* [WHAT YOU NEED TO DO]:
All lines from the line containing "Bolso lm jc4018pp1olt000: 2" up to and including the last line of the entries must be written out exactly, with no others.

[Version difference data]
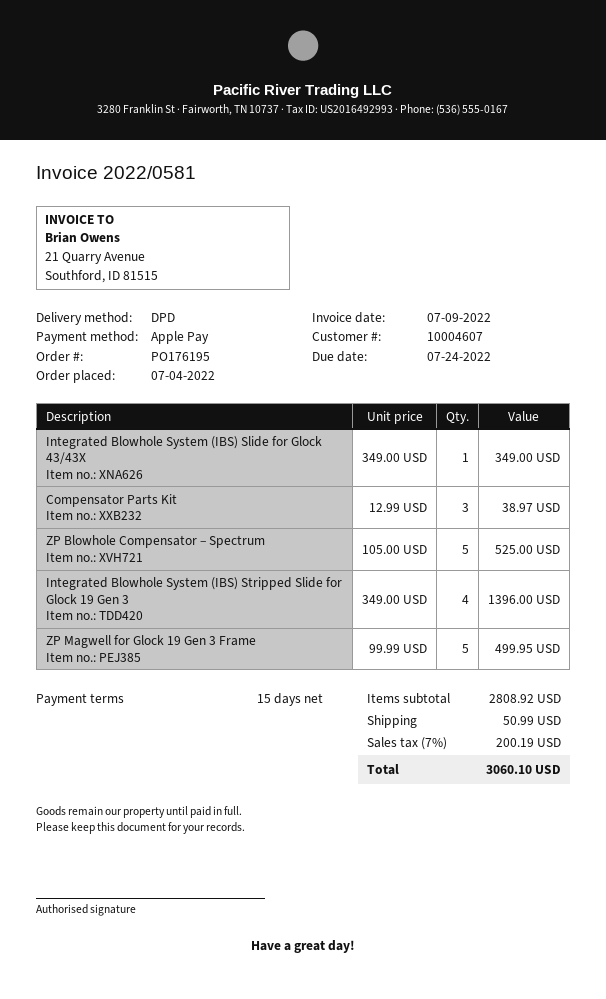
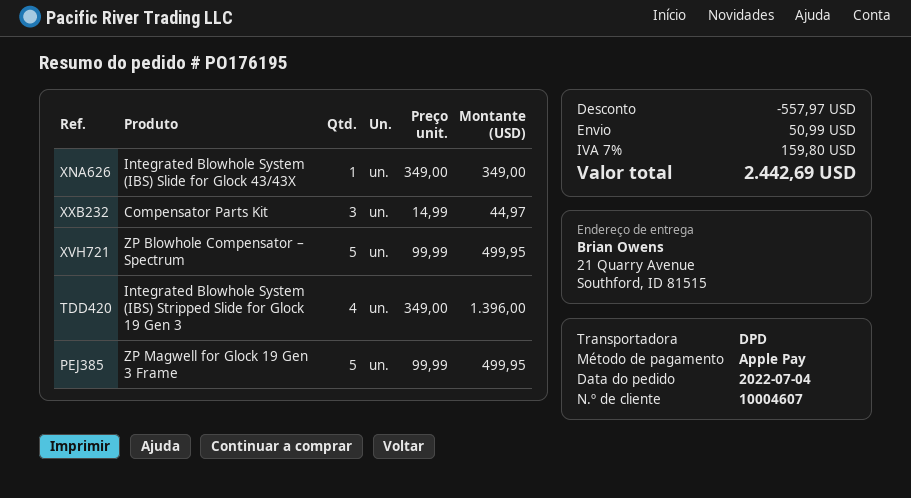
Compensator Parts Kit: 3 x 12.99 = 38.97 -> 3 x 14.99 = 44.97
ZP Blowhole Compensator – Spectrum: 5 x 105.00 = 525.00 -> 5 x 99.99 = 499.95
discount: none -> 557.97
tax: 7% = 200.19 -> 7% = 159.80
total: 3060.10 -> 2442.69

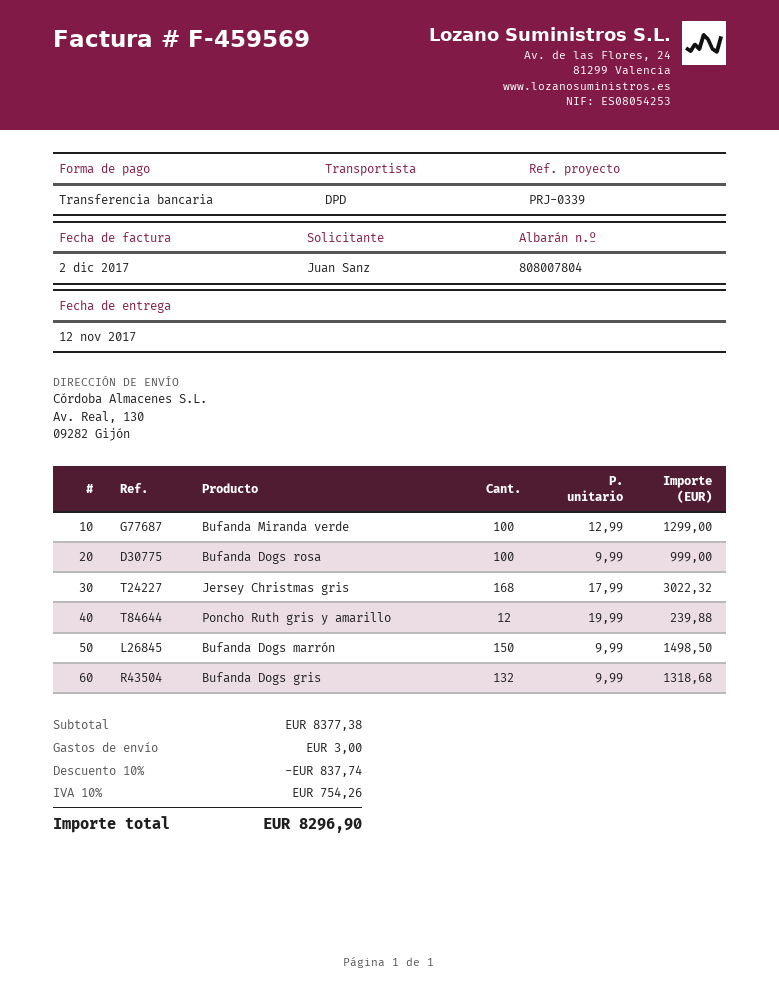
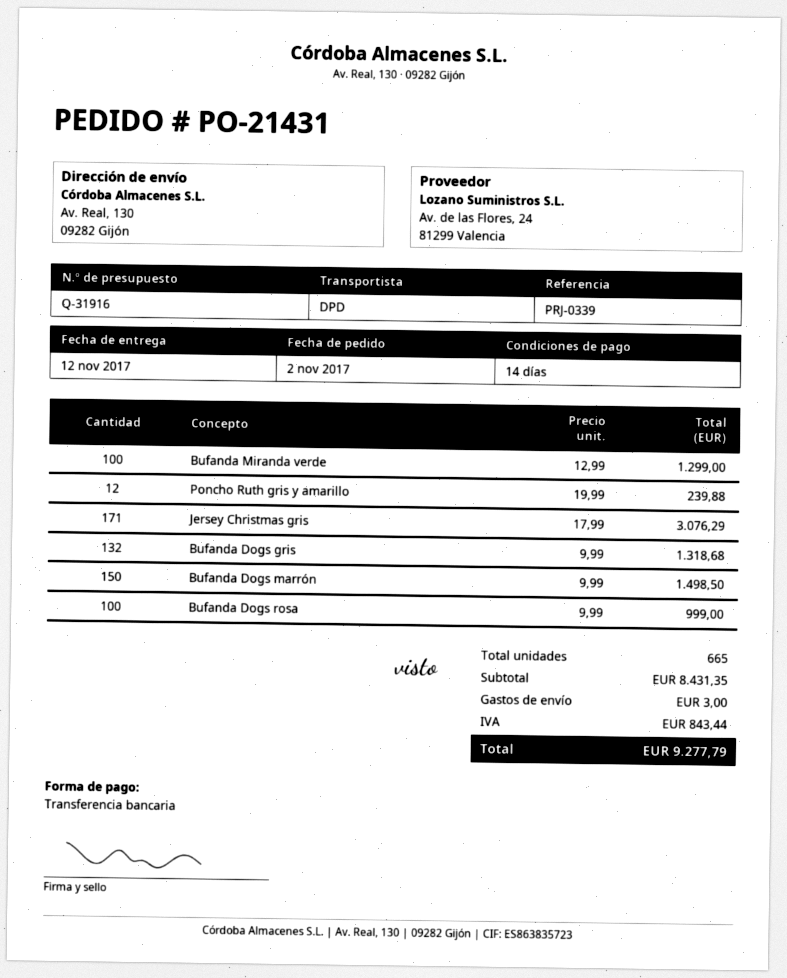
Jersey Christmas gris: 168 x 17.99 = 3022.32 -> 171 x 17.99 = 3076.29
subtotal: 8377.38 -> 8431.35
discount: 10% = 837.74 -> none
tax: 754.26 -> 843.44
total: 8296.90 -> 9277.79

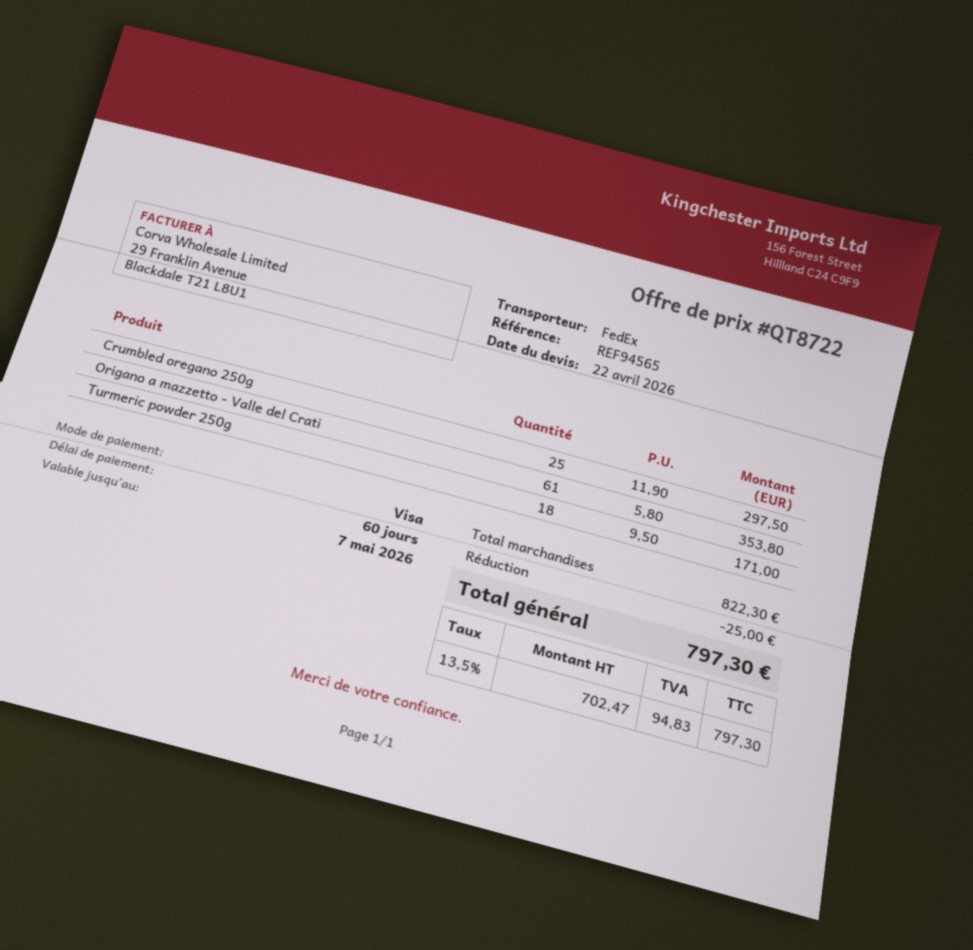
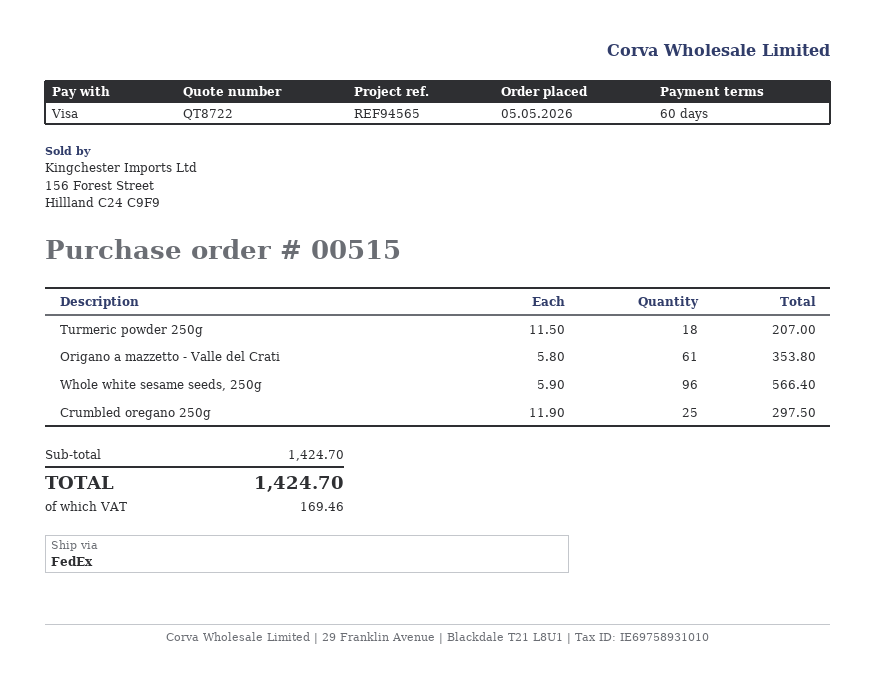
Turmeric powder 250g: 18 x 9.50 = 171.00 -> 18 x 11.50 = 207.00
Whole white sesame seeds, 250g: none -> 96 x 5.90 = 566.40
subtotal: 822.30 -> 1424.70
discount: 25.00 -> none
tax: 94.83 -> 169.46
total: 797.30 -> 1424.70

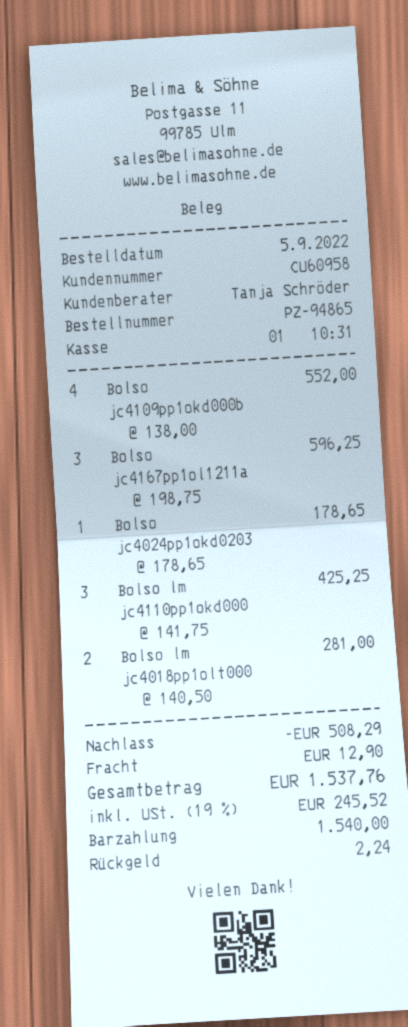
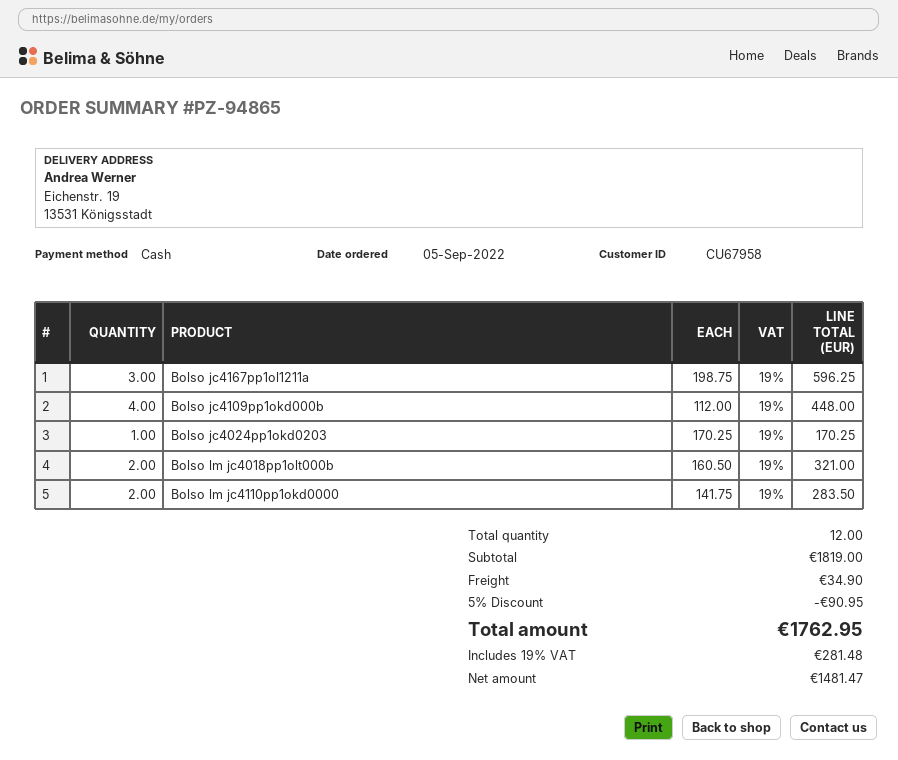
customer number: CU60958 -> CU67958
Bolso jc4109pp1okd000b: 4 x 138.00 = 552.00 -> 4 x 112.00 = 448.00
Bolso jc4024pp1okd0203: 1 x 178.65 = 178.65 -> 1 x 170.25 = 170.25
Bolso lm jc4110pp1okd000: 3 x 141.75 = 425.25 -> 2 x 141.75 = 283.50
Bolso lm jc4018pp1olt000: 2 x 140.50 = 281.00 -> 2 x 160.50 = 321.00
discount: 508.29 -> 90.95
shipping: 12.90 -> 34.90
tax: 19% = 245.52 -> 19% = 281.48
total: 1537.76 -> 1762.95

* [YOUR SOLUTION]:
Bolso lm jc4018pp1olt000: 2 x 140.50 = 281.00 -> 2 x 160.50 = 321.00
discount: 508.29 -> 90.95
shipping: 12.90 -> 34.90
tax: 19% = 245.52 -> 19% = 281.48
total: 1537.76 -> 1762.95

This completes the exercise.